Exercise brief:
Repeat every entry word for word. Images do not belong in the copy.

***** Data for processing

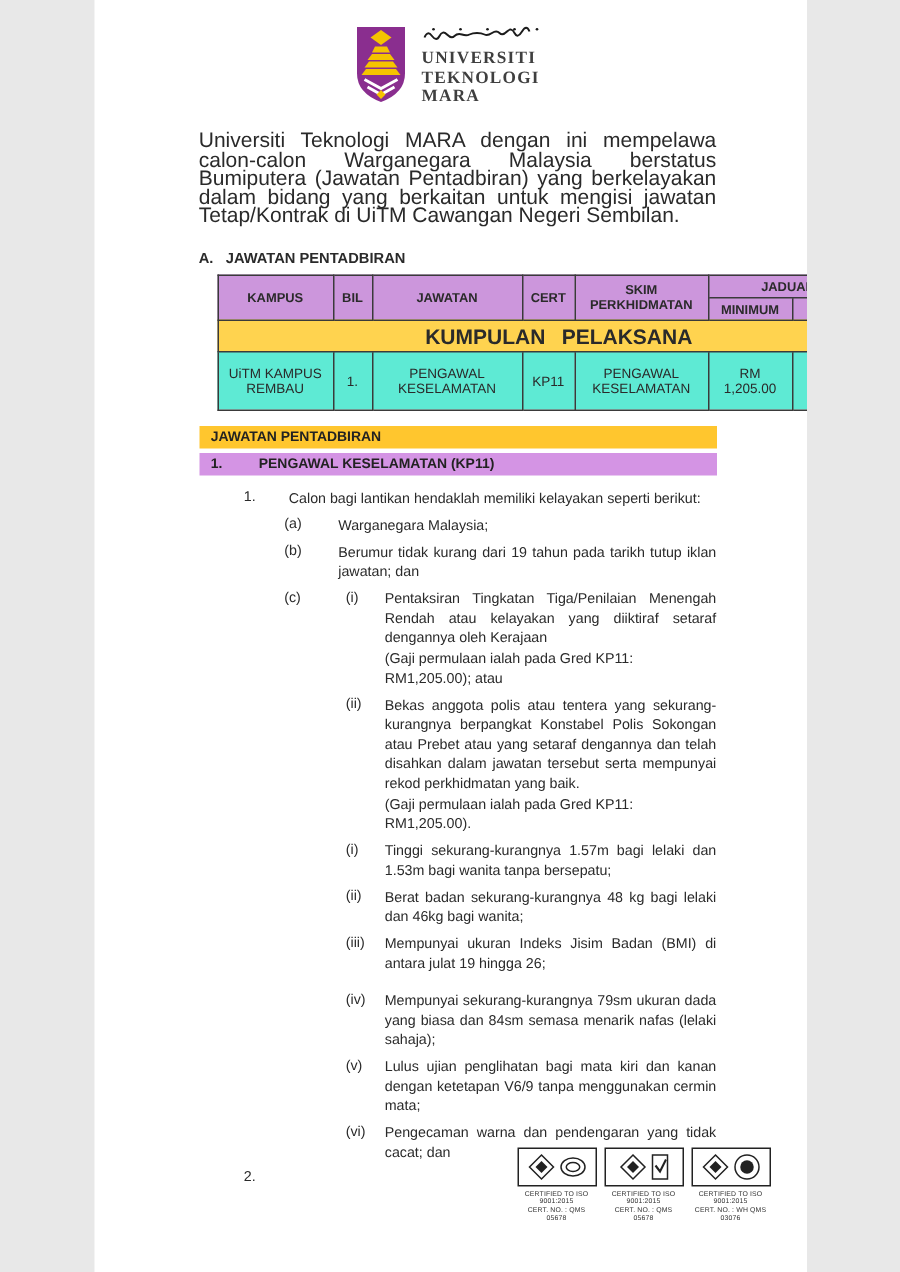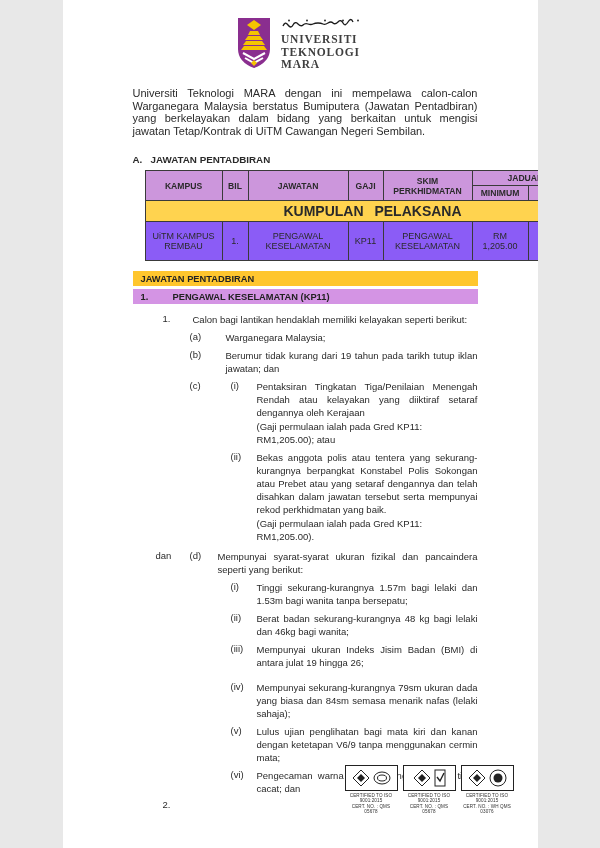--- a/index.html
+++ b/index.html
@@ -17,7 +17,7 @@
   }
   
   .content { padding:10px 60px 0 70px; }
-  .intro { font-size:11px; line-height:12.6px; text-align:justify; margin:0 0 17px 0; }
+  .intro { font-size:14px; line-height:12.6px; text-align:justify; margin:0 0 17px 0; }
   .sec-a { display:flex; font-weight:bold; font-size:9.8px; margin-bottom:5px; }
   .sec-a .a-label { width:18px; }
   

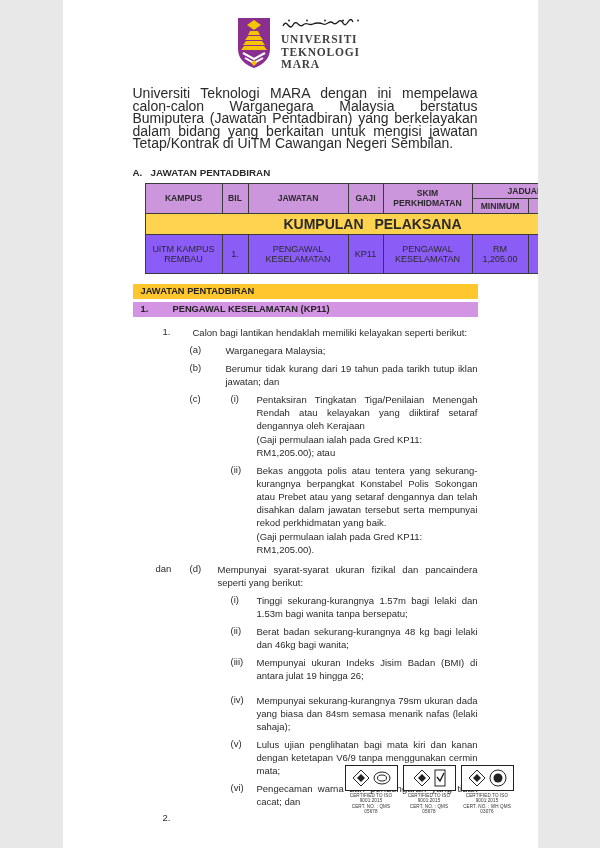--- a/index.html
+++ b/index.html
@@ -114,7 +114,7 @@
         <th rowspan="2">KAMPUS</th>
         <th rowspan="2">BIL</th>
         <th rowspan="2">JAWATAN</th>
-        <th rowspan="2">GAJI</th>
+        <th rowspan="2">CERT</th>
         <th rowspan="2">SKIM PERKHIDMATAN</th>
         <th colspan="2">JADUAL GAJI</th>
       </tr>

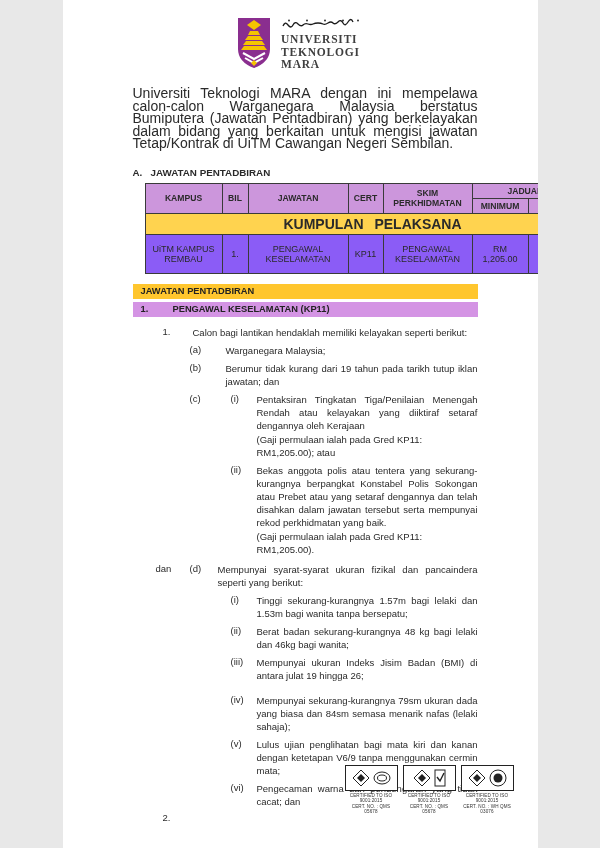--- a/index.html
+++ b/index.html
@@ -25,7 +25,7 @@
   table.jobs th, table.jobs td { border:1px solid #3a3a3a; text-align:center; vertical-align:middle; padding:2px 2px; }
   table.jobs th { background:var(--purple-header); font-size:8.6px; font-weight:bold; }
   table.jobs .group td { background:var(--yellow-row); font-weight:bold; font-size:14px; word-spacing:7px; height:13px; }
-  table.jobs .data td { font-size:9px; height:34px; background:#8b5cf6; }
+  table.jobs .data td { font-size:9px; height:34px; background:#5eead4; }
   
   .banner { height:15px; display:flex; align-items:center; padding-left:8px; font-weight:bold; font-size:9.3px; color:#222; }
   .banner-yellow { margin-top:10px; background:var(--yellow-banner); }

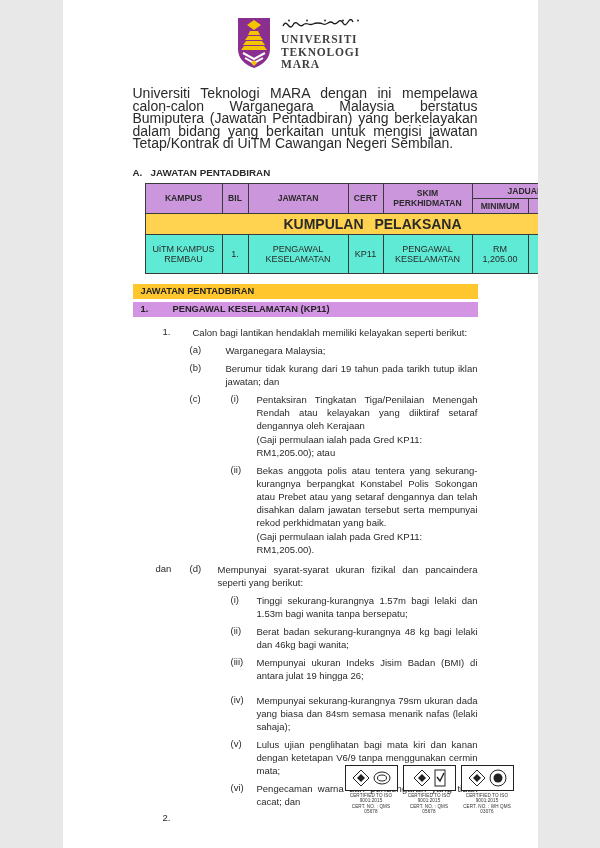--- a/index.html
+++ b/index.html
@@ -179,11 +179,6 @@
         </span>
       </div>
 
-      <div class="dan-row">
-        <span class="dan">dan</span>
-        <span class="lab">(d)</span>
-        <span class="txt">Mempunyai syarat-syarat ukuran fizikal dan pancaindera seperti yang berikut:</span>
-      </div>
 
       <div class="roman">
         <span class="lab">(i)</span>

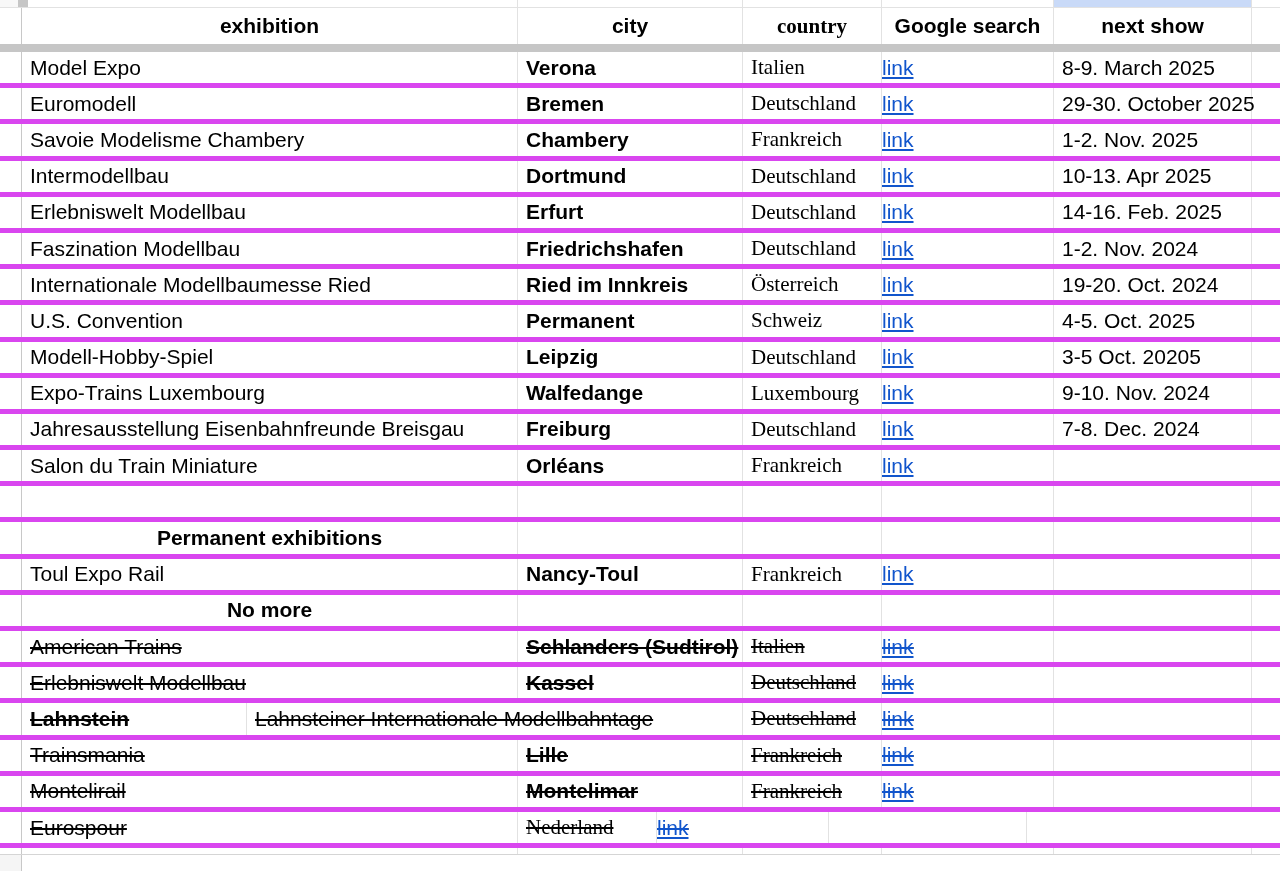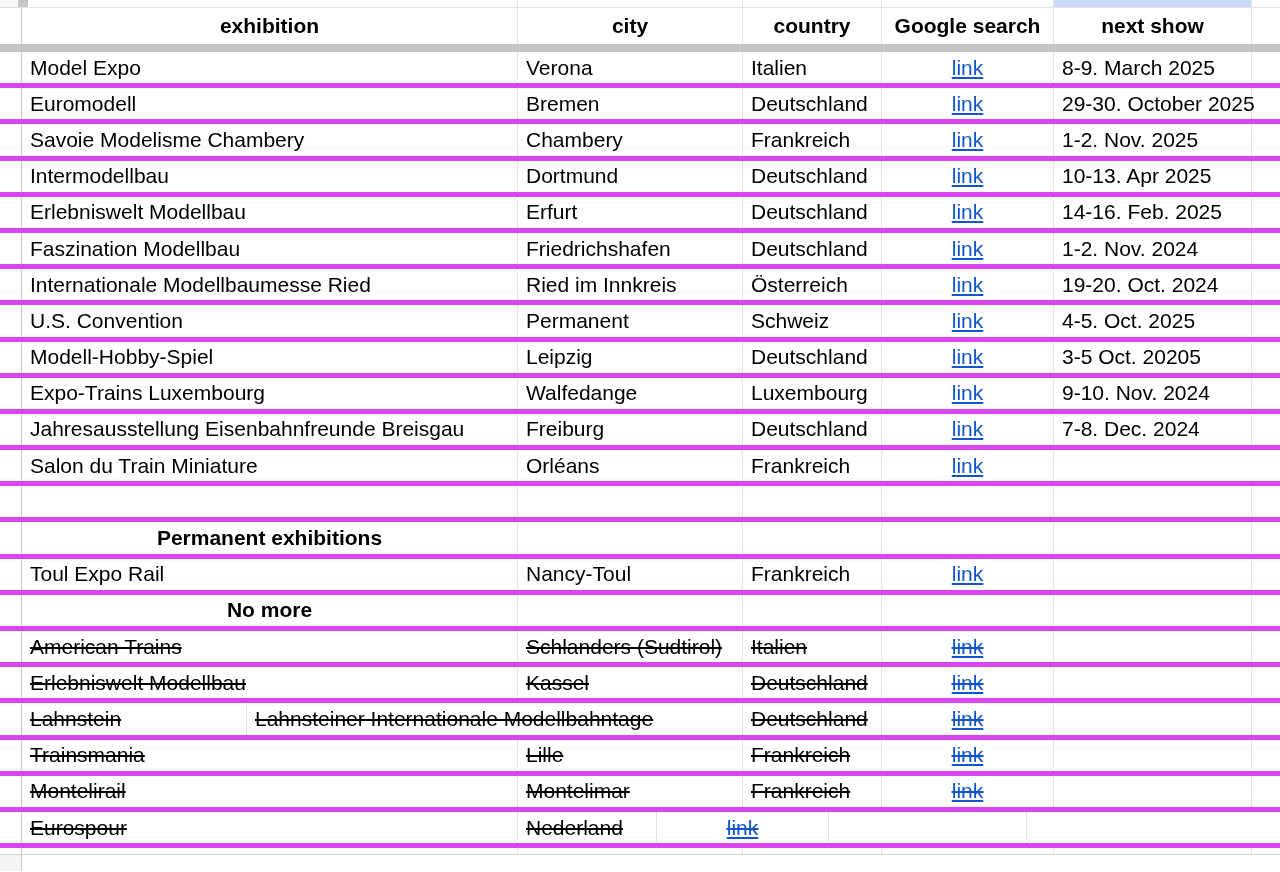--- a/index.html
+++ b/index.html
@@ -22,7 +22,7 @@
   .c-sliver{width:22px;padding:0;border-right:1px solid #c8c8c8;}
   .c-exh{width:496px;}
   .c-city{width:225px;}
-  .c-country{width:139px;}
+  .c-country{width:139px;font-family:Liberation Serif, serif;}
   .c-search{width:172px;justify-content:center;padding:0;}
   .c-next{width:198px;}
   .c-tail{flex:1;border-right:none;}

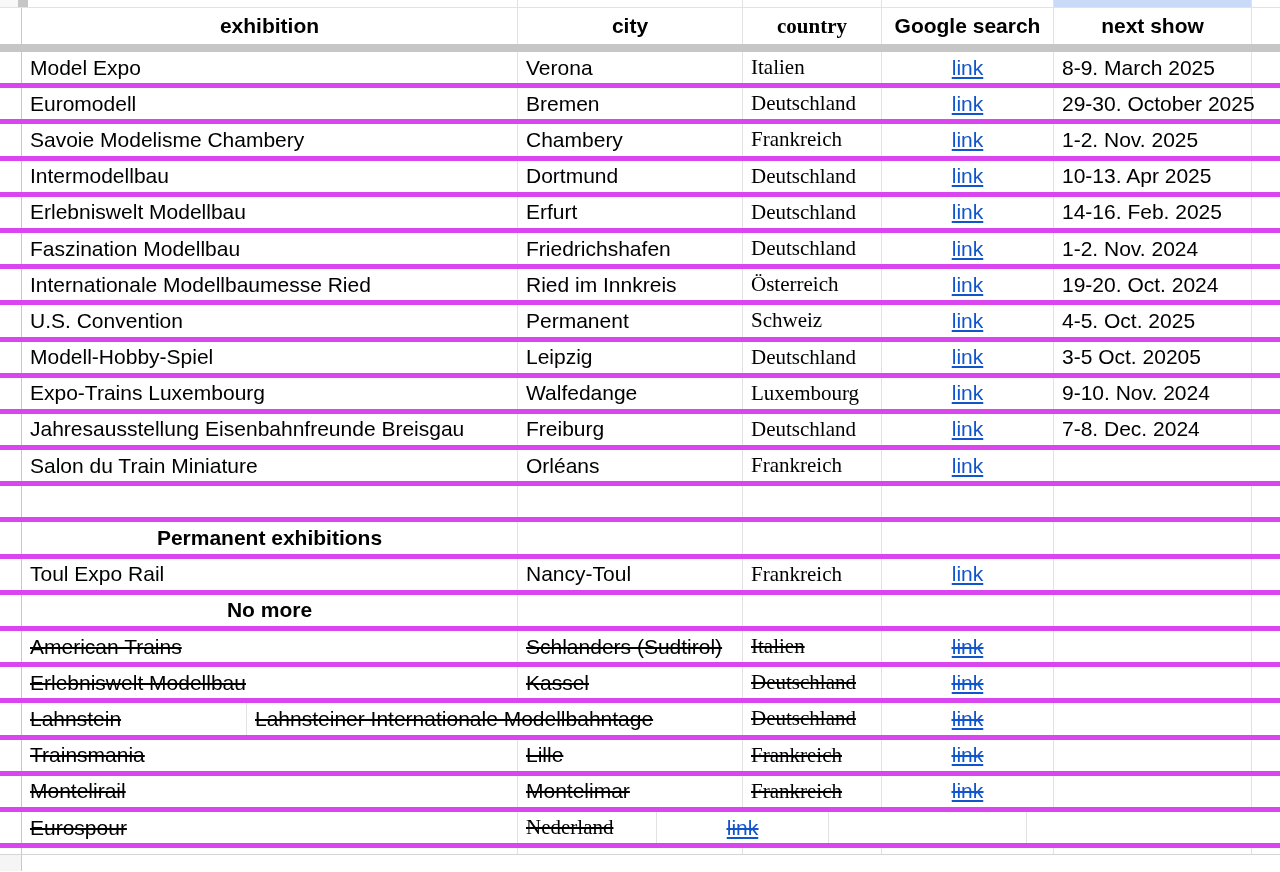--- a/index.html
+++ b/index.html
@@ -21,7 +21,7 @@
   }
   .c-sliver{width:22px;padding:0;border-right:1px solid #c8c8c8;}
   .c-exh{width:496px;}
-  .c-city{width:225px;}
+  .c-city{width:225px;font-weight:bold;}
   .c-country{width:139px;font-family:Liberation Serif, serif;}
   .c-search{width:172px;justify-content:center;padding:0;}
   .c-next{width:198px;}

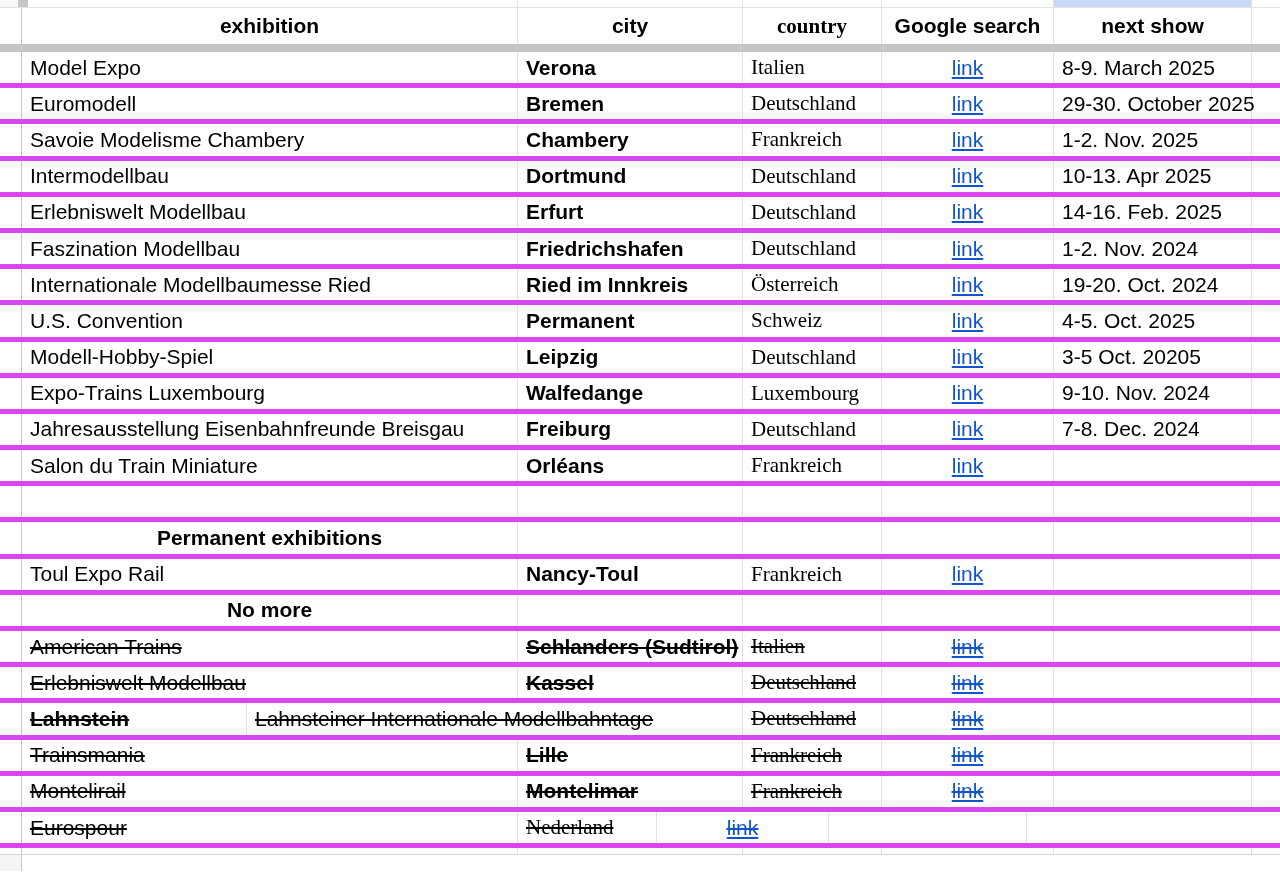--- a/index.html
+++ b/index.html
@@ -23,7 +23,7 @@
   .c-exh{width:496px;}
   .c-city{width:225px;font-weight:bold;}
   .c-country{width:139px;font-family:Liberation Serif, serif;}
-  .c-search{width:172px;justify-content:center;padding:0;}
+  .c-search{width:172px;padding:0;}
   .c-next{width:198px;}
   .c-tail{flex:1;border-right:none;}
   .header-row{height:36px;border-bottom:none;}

**********

Result of this task:
--- a/index.html
+++ b/index.html
@@ -17,7 +17,7 @@
   }
   
   .content { padding:10px 60px 0 70px; }
-  .intro { font-size:11px; line-height:12.6px; text-align:justify; margin:0 0 17px 0; }
+  .intro { font-size:14px; line-height:12.6px; text-align:justify; margin:0 0 17px 0; }
   .sec-a { display:flex; font-weight:bold; font-size:9.8px; margin-bottom:5px; }
   .sec-a .a-label { width:18px; }
   

--- a/index.html
+++ b/index.html
@@ -114,7 +114,7 @@
         <th rowspan="2">KAMPUS</th>
         <th rowspan="2">BIL</th>
         <th rowspan="2">JAWATAN</th>
-        <th rowspan="2">GAJI</th>
+        <th rowspan="2">CERT</th>
         <th rowspan="2">SKIM PERKHIDMATAN</th>
         <th colspan="2">JADUAL GAJI</th>
       </tr>

--- a/index.html
+++ b/index.html
@@ -25,7 +25,7 @@
   table.jobs th, table.jobs td { border:1px solid #3a3a3a; text-align:center; vertical-align:middle; padding:2px 2px; }
   table.jobs th { background:var(--purple-header); font-size:8.6px; font-weight:bold; }
   table.jobs .group td { background:var(--yellow-row); font-weight:bold; font-size:14px; word-spacing:7px; height:13px; }
-  table.jobs .data td { font-size:9px; height:34px; background:#8b5cf6; }
+  table.jobs .data td { font-size:9px; height:34px; background:#5eead4; }
   
   .banner { height:15px; display:flex; align-items:center; padding-left:8px; font-weight:bold; font-size:9.3px; color:#222; }
   .banner-yellow { margin-top:10px; background:var(--yellow-banner); }

--- a/index.html
+++ b/index.html
@@ -179,11 +179,6 @@
         </span>
       </div>
 
-      <div class="dan-row">
-        <span class="dan">dan</span>
-        <span class="lab">(d)</span>
-        <span class="txt">Mempunyai syarat-syarat ukuran fizikal dan pancaindera seperti yang berikut:</span>
-      </div>
 
       <div class="roman">
         <span class="lab">(i)</span>

--- a/index.html
+++ b/index.html
@@ -22,7 +22,7 @@
   .c-sliver{width:22px;padding:0;border-right:1px solid #c8c8c8;}
   .c-exh{width:496px;}
   .c-city{width:225px;}
-  .c-country{width:139px;}
+  .c-country{width:139px;font-family:Liberation Serif, serif;}
   .c-search{width:172px;justify-content:center;padding:0;}
   .c-next{width:198px;}
   .c-tail{flex:1;border-right:none;}

--- a/index.html
+++ b/index.html
@@ -21,7 +21,7 @@
   }
   .c-sliver{width:22px;padding:0;border-right:1px solid #c8c8c8;}
   .c-exh{width:496px;}
-  .c-city{width:225px;}
+  .c-city{width:225px;font-weight:bold;}
   .c-country{width:139px;font-family:Liberation Serif, serif;}
   .c-search{width:172px;justify-content:center;padding:0;}
   .c-next{width:198px;}

--- a/index.html
+++ b/index.html
@@ -23,7 +23,7 @@
   .c-exh{width:496px;}
   .c-city{width:225px;font-weight:bold;}
   .c-country{width:139px;font-family:Liberation Serif, serif;}
-  .c-search{width:172px;justify-content:center;padding:0;}
+  .c-search{width:172px;padding:0;}
   .c-next{width:198px;}
   .c-tail{flex:1;border-right:none;}
   .header-row{height:36px;border-bottom:none;}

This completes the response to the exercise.